Records excerpted from a collection
• • • •
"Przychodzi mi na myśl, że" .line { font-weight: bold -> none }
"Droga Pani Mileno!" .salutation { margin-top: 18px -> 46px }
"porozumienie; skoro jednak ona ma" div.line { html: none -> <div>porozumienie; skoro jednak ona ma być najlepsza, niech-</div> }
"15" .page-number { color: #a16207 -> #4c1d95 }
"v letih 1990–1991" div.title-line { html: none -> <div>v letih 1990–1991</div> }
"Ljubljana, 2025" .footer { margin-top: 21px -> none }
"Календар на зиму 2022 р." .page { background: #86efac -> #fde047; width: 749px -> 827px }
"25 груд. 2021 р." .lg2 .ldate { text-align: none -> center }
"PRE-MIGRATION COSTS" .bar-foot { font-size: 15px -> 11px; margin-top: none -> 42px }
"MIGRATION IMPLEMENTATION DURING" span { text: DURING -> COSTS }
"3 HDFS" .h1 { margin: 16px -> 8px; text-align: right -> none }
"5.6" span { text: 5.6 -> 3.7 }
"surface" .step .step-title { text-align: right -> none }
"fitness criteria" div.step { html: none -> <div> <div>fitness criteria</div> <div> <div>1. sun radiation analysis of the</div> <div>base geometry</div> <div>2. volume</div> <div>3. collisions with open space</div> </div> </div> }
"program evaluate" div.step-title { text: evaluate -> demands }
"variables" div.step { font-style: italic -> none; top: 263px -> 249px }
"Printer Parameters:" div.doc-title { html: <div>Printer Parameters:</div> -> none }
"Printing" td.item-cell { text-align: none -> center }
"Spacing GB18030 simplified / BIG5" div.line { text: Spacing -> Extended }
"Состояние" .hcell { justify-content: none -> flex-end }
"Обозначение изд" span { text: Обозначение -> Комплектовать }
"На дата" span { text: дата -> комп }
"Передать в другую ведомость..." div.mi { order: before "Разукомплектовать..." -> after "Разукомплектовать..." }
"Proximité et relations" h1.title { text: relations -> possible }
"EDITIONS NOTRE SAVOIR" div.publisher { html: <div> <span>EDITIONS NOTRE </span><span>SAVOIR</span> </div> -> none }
• • • •
Required work: Every line above that carries the string "right" should be copied.

Answer to the problem:
"3 HDFS" .h1 { margin: 16px -> 8px; text-align: right -> none }
"surface" .step .step-title { text-align: right -> none }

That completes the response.